#### Source material ####
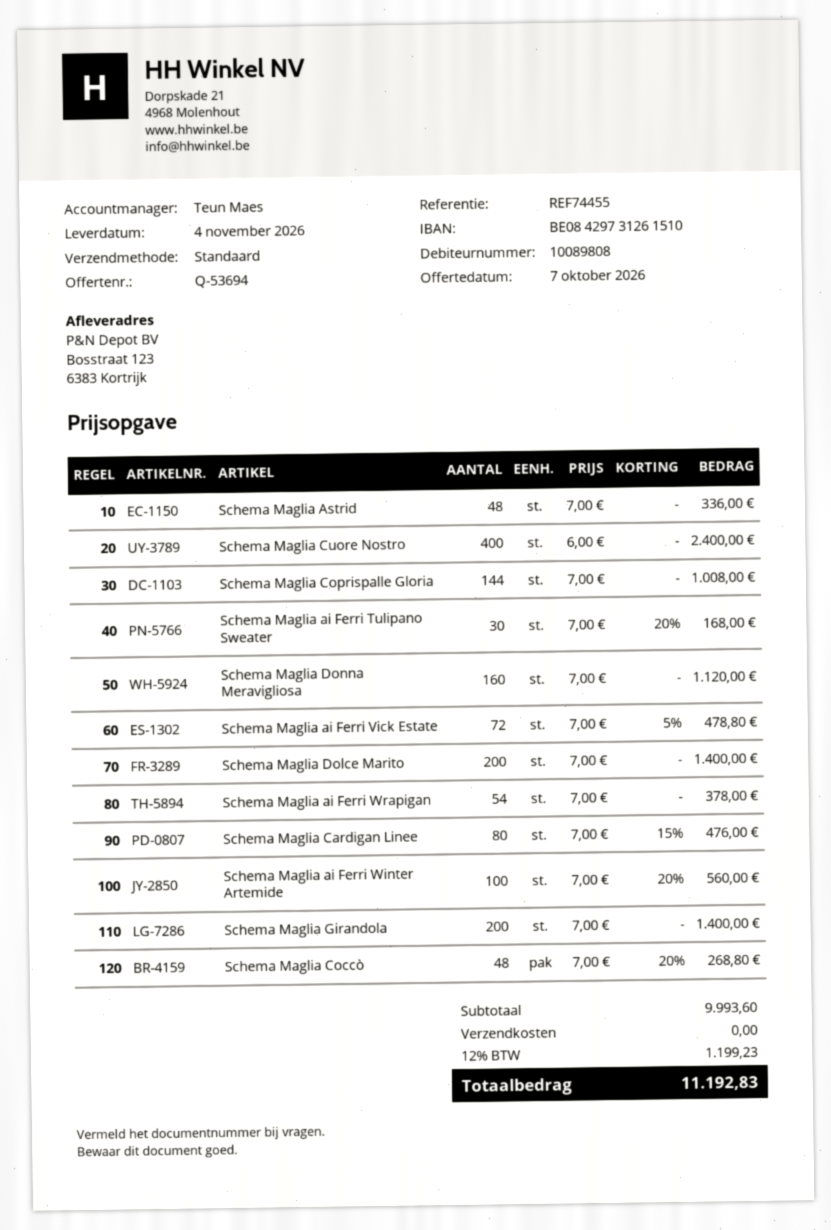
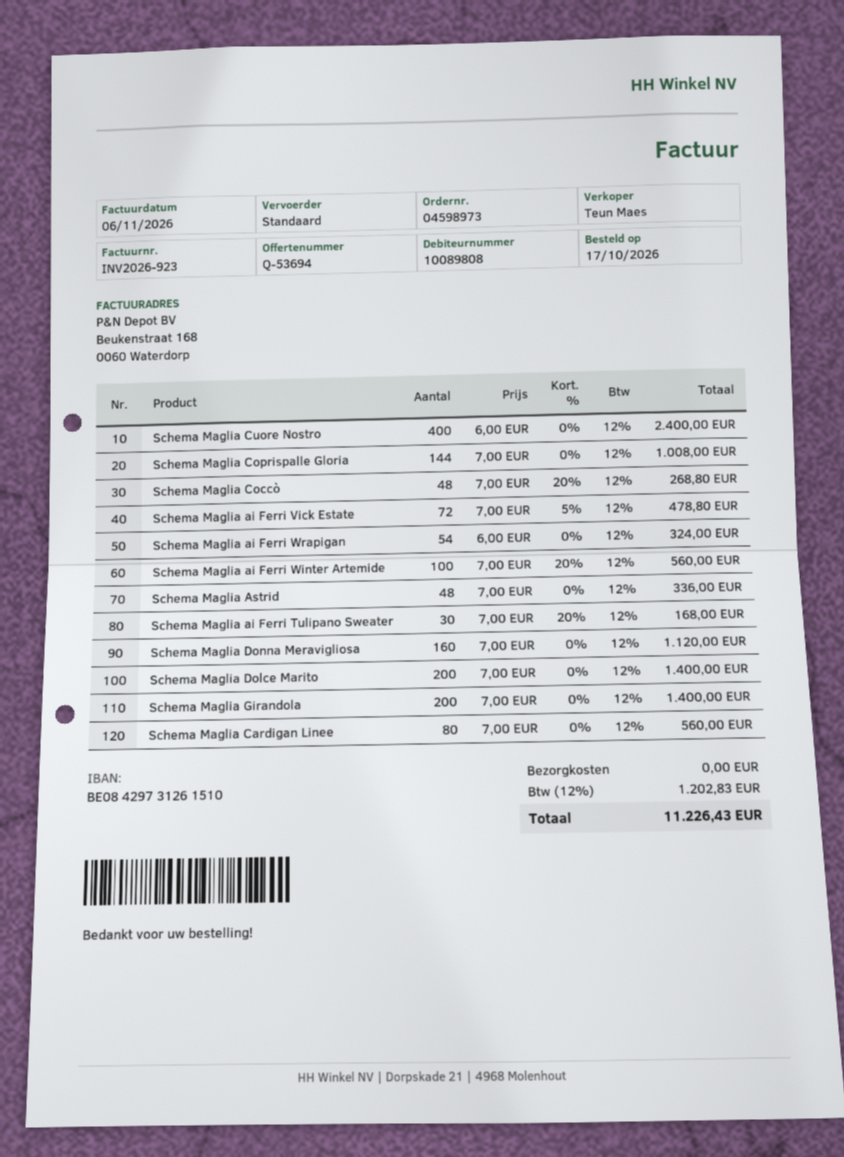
Schema Maglia ai Ferri Wrapigan: 54 x 7.00 = 378.00 -> 54 x 6.00 = 324.00
Schema Maglia Cardigan Linee: 80 x 7.00 - 15% = 476.00 -> 80 x 7.00 = 560.00
tax: 12% = 1199.23 -> 12% = 1202.83
total: 11192.83 -> 11226.43

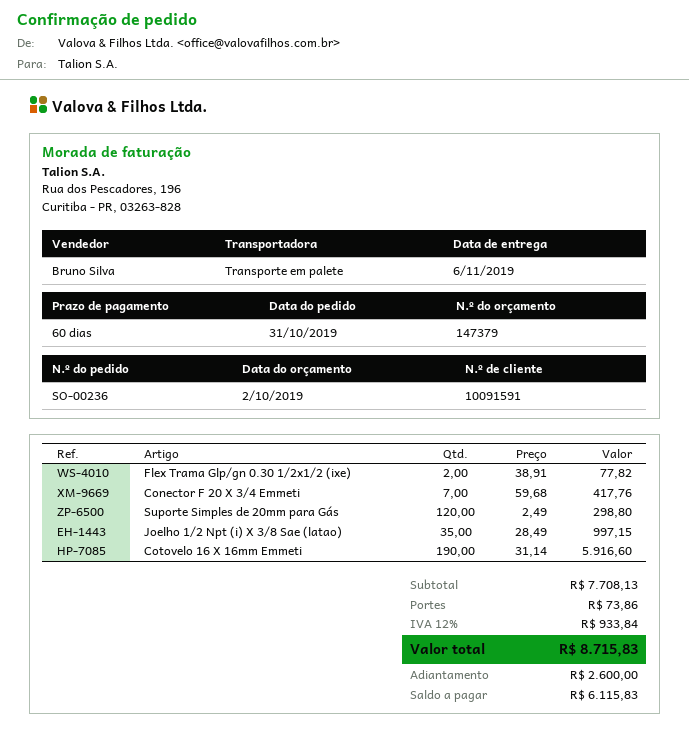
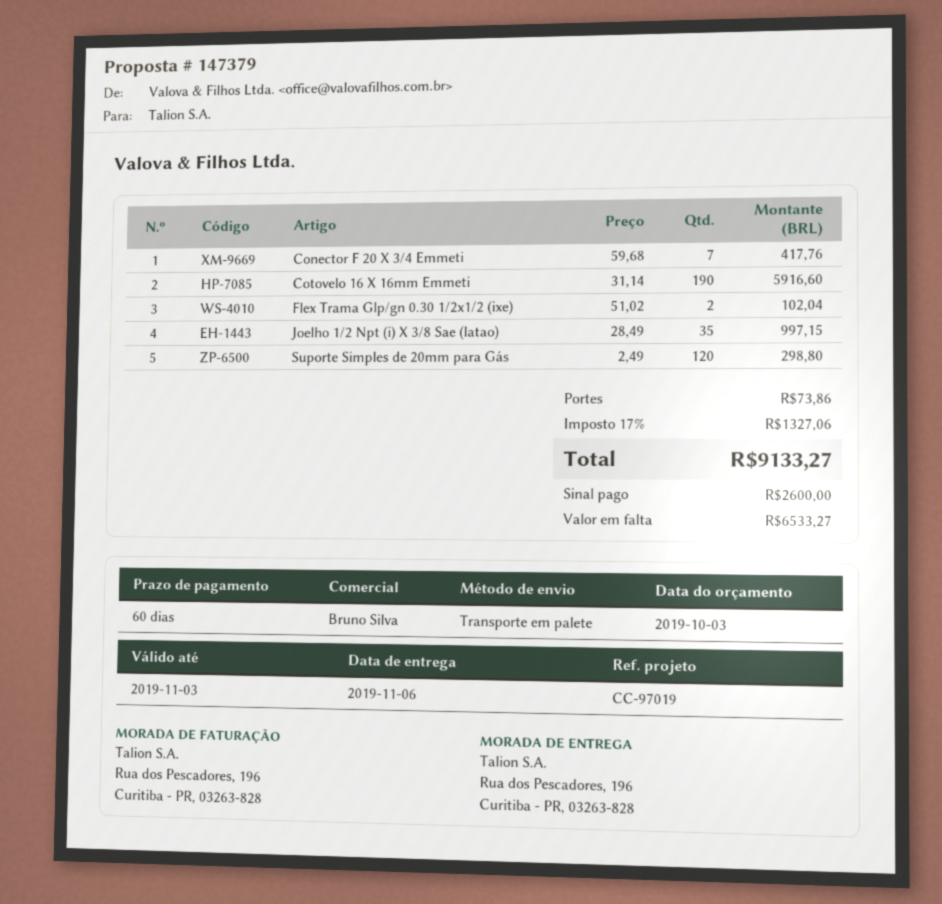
quote date: 2019-10-02 -> 2019-10-03
Flex Trama Glp/gn 0.30 1/2x1/2 (ixe): 2 x 38.91 = 77.82 -> 2 x 51.02 = 102.04
tax: 12% = 933.84 -> 17% = 1327.06
total: 8715.83 -> 9133.27
balance: 6115.83 -> 6533.27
####
*What this task involves*
In the entries above, copy the lines from the one that contains "tax: 12% = 933.84 -> 17% = 1327.06" through the last line, exactly as they appear.

*Output for this exercise*
tax: 12% = 933.84 -> 17% = 1327.06
total: 8715.83 -> 9133.27
balance: 6115.83 -> 6533.27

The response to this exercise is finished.